### [DIRECTIONS]
Print a faithful copy of the data below, word for word, with the pictures left out.

### [EXTRACTED DATA]
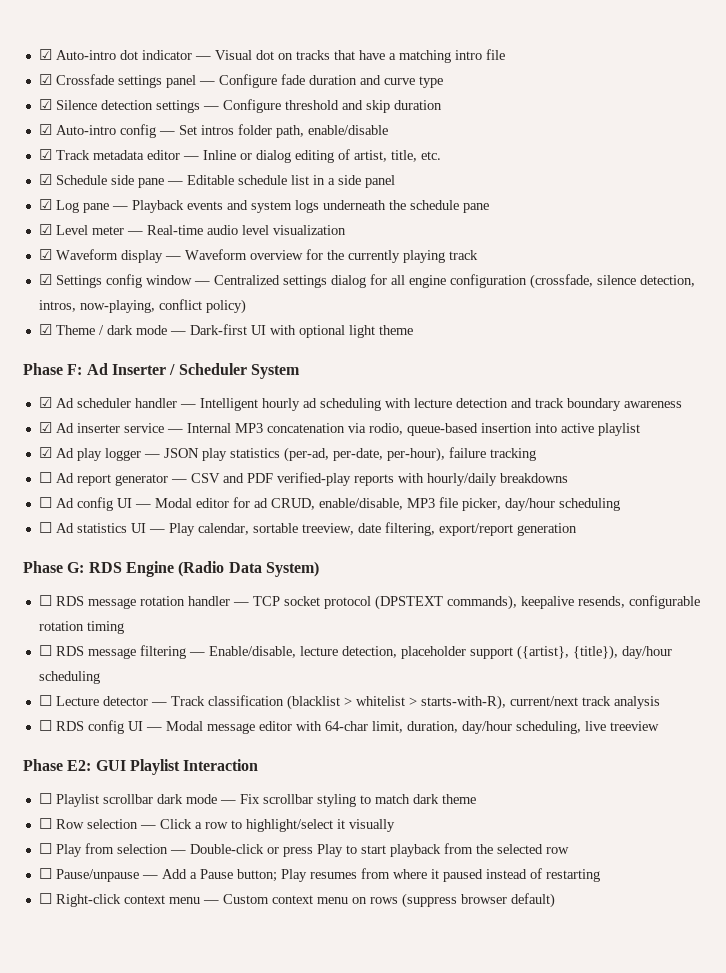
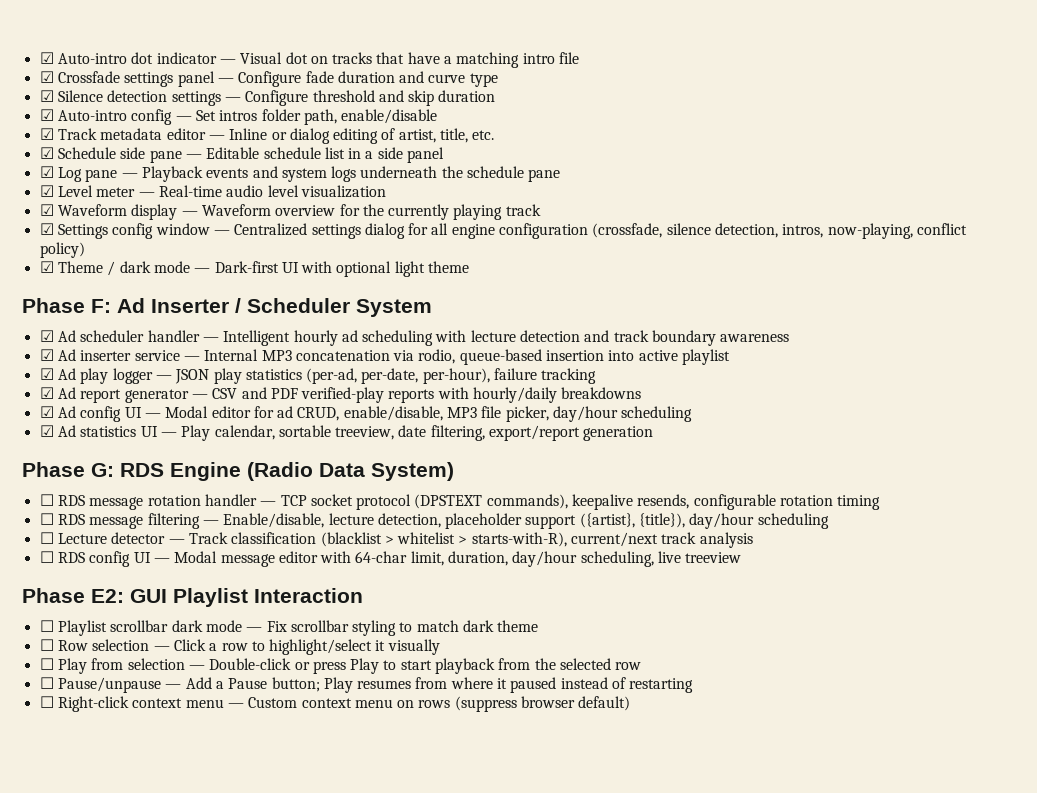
- ☐ Ad report generator — CSV and PDF verified-play reports with hourly/daily breakdowns
+ ☑ Ad report generator — CSV and PDF verified-play reports with hourly/daily breakdowns
- ☐ Ad config UI — Modal editor for ad CRUD, enable/disable, MP3 file picker, day/hour scheduling
+ ☑ Ad config UI — Modal editor for ad CRUD, enable/disable, MP3 file picker, day/hour scheduling
- ☐ Ad statistics UI — Play calendar, sortable treeview, date filtering, export/report generation
+ ☑ Ad statistics UI — Play calendar, sortable treeview, date filtering, export/report generation

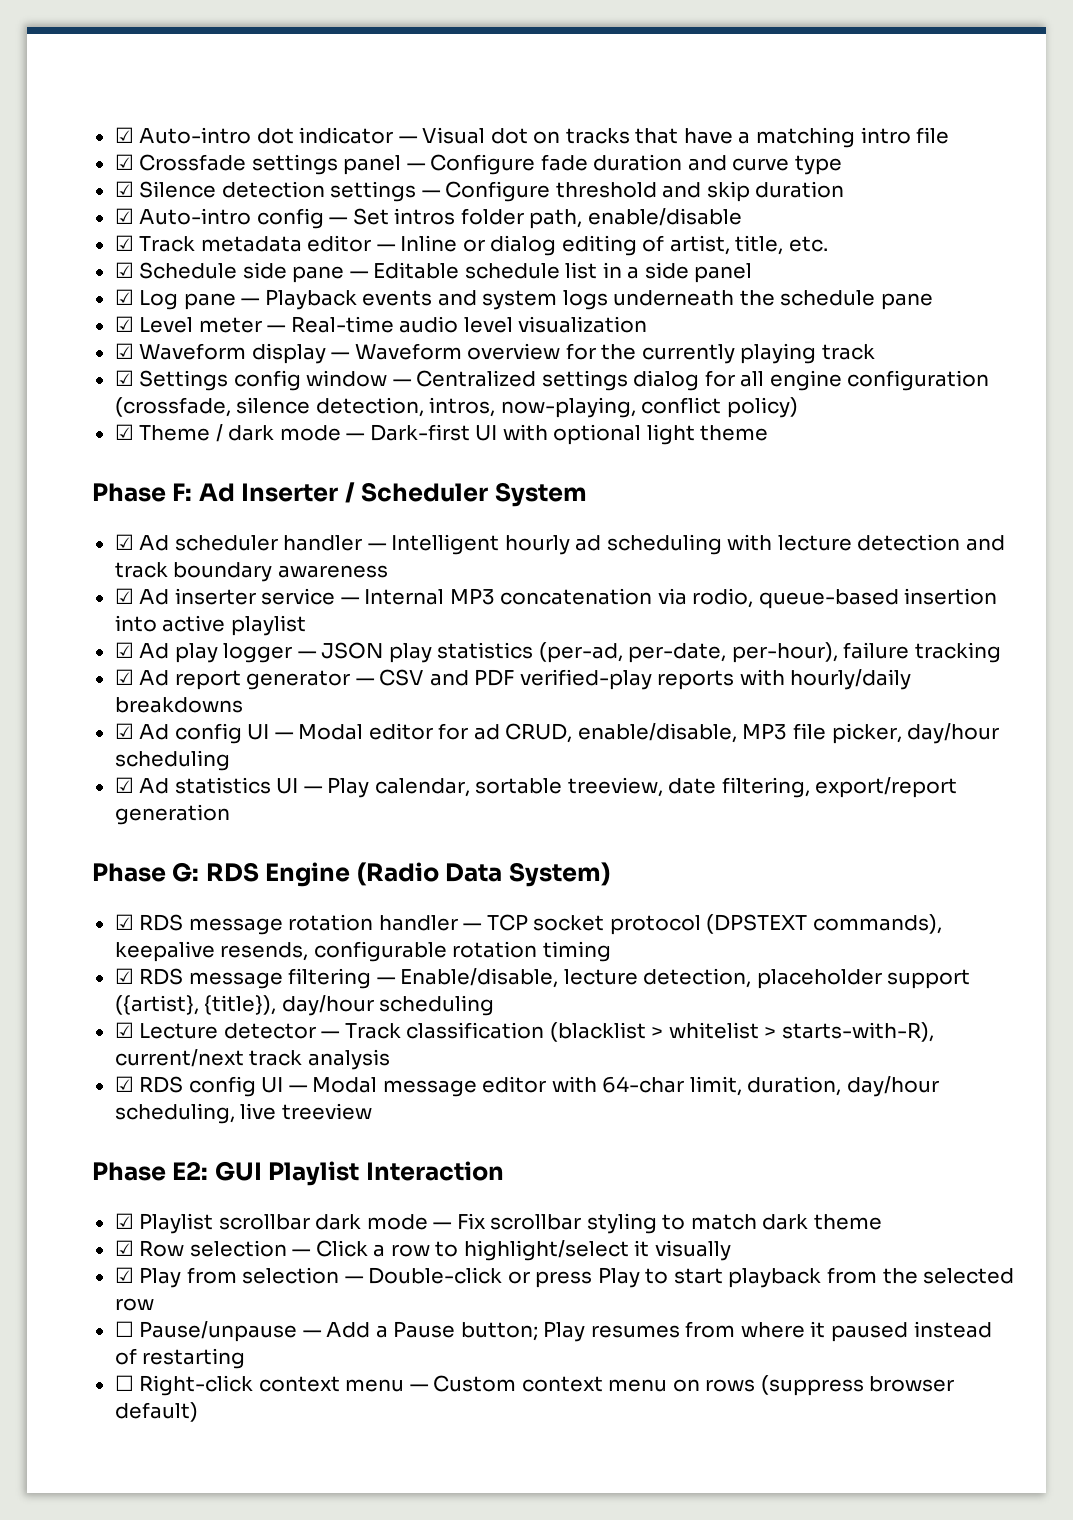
- ☐ RDS message rotation handler — TCP socket protocol (DPSTEXT commands), keepalive resends, configurable rotation timing
+ ☑ RDS message rotation handler — TCP socket protocol (DPSTEXT commands), keepalive resends, configurable rotation timing
- ☐ RDS message filtering — Enable/disable, lecture detection, placeholder support ({artist}, {title}), day/hour scheduling
+ ☑ RDS message filtering — Enable/disable, lecture detection, placeholder support ({artist}, {title}), day/hour scheduling
- ☐ Lecture detector — Track classification (blacklist > whitelist > starts-with-R), current/next track analysis
+ ☑ Lecture detector — Track classification (blacklist > whitelist > starts-with-R), current/next track analysis
- ☐ RDS config UI — Modal message editor with 64-char limit, duration, day/hour scheduling, live treeview
+ ☑ RDS config UI — Modal message editor with 64-char limit, duration, day/hour scheduling, live treeview
- ☐ Playlist scrollbar dark mode — Fix scrollbar styling to match dark theme
+ ☑ Playlist scrollbar dark mode — Fix scrollbar styling to match dark theme
- ☐ Row selection — Click a row to highlight/select it visually
+ ☑ Row selection — Click a row to highlight/select it visually
- ☐ Play from selection — Double-click or press Play to start playback from the selected row
+ ☑ Play from selection — Double-click or press Play to start playback from the selected row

### [RESPONSE]
- ☐ Ad report generator — CSV and PDF verified-play reports with hourly/daily breakdowns
+ ☑ Ad report generator — CSV and PDF verified-play reports with hourly/daily breakdowns
- ☐ Ad config UI — Modal editor for ad CRUD, enable/disable, MP3 file picker, day/hour scheduling
+ ☑ Ad config UI — Modal editor for ad CRUD, enable/disable, MP3 file picker, day/hour scheduling
- ☐ Ad statistics UI — Play calendar, sortable treeview, date filtering, export/report generation
+ ☑ Ad statistics UI — Play calendar, sortable treeview, date filtering, export/report generation

- ☐ RDS message rotation handler — TCP socket protocol (DPSTEXT commands), keepalive resends, configurable rotation timing
+ ☑ RDS message rotation handler — TCP socket protocol (DPSTEXT commands), keepalive resends, configurable rotation timing
- ☐ RDS message filtering — Enable/disable, lecture detection, placeholder support ({artist}, {title}), day/hour scheduling
+ ☑ RDS message filtering — Enable/disable, lecture detection, placeholder support ({artist}, {title}), day/hour scheduling
- ☐ Lecture detector — Track classification (blacklist > whitelist > starts-with-R), current/next track analysis
+ ☑ Lecture detector — Track classification (blacklist > whitelist > starts-with-R), current/next track analysis
- ☐ RDS config UI — Modal message editor with 64-char limit, duration, day/hour scheduling, live treeview
+ ☑ RDS config UI — Modal message editor with 64-char limit, duration, day/hour scheduling, live treeview
- ☐ Playlist scrollbar dark mode — Fix scrollbar styling to match dark theme
+ ☑ Playlist scrollbar dark mode — Fix scrollbar styling to match dark theme
- ☐ Row selection — Click a row to highlight/select it visually
+ ☑ Row selection — Click a row to highlight/select it visually
- ☐ Play from selection — Double-click or press Play to start playback from the selected row
+ ☑ Play from selection — Double-click or press Play to start playback from the selected row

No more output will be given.